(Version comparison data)
= Beginning of Section =

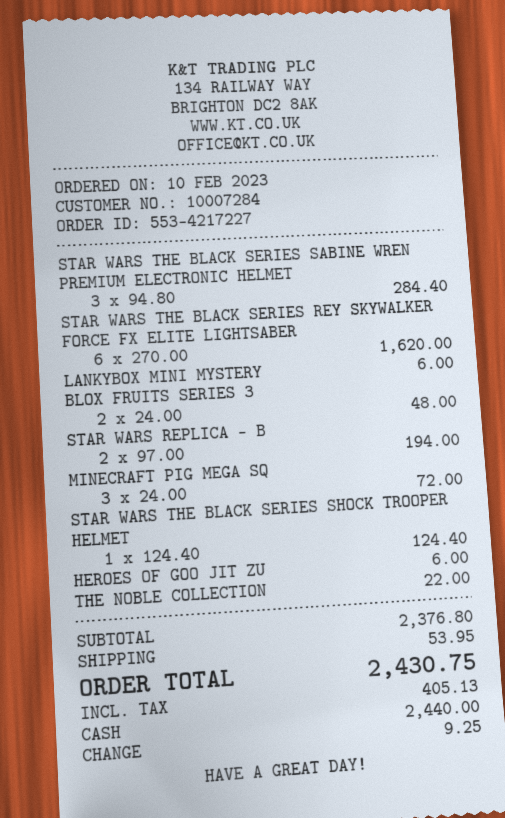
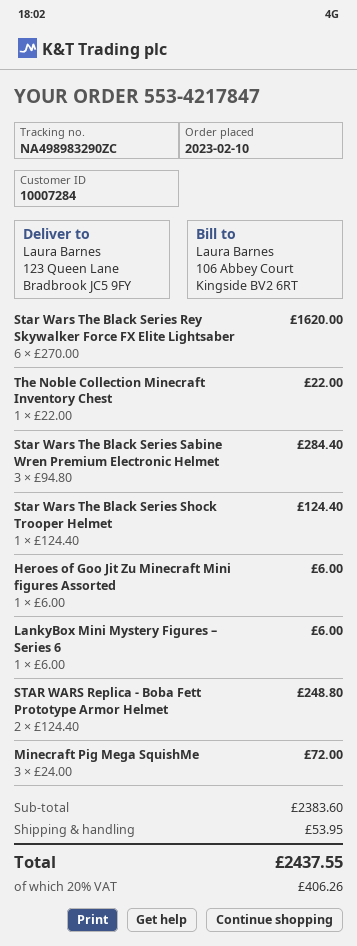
order number: 553-4217227 -> 553-4217847
BLOX FRUITS SERIES 3: 2 x 24.00 = 48.00 -> none
STAR WARS REPLICA - B: 2 x 97.00 = 194.00 -> 2 x 124.40 = 248.80
subtotal: 2376.80 -> 2383.60
tax: 405.13 -> 406.26
total: 2430.75 -> 2437.55

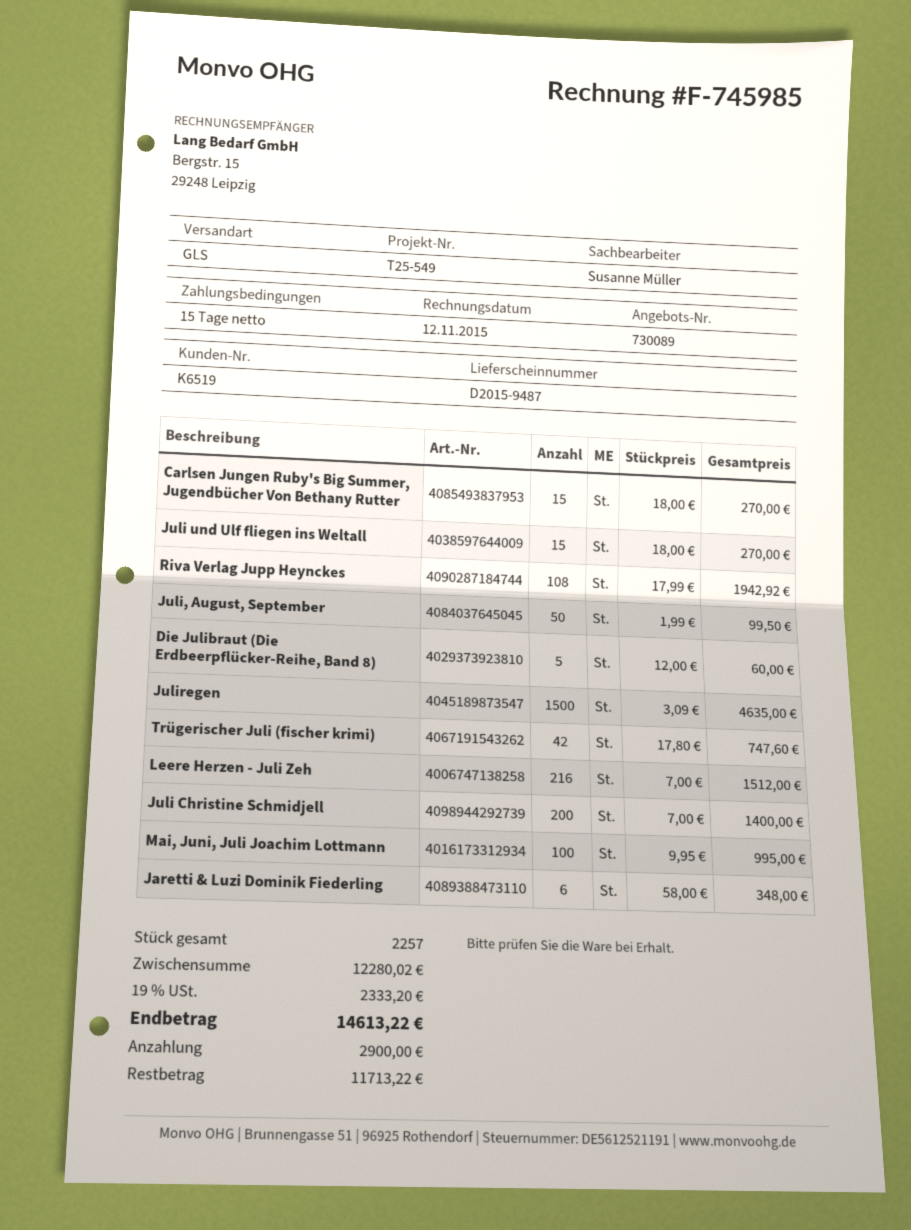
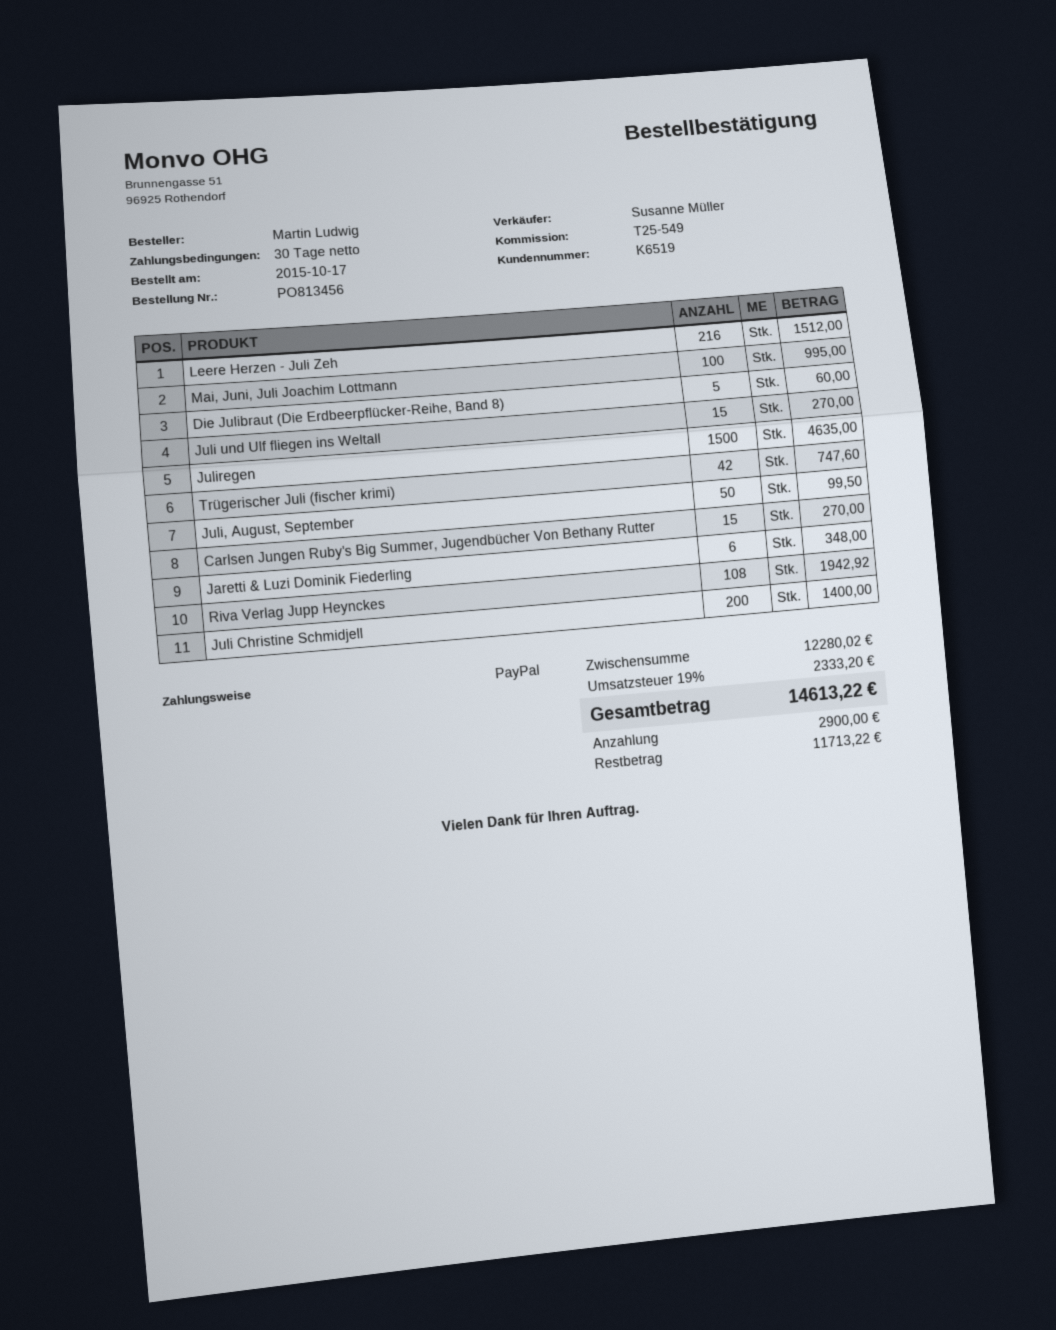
payment terms: 15 days -> 30 days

= End of Section =

● Exercise requirements: Once the pictures are removed, repeat all of the data above exactly.

● Answer to the problem:
order number: 553-4217227 -> 553-4217847
BLOX FRUITS SERIES 3: 2 x 24.00 = 48.00 -> none
STAR WARS REPLICA - B: 2 x 97.00 = 194.00 -> 2 x 124.40 = 248.80
subtotal: 2376.80 -> 2383.60
tax: 405.13 -> 406.26
total: 2430.75 -> 2437.55

payment terms: 15 days -> 30 days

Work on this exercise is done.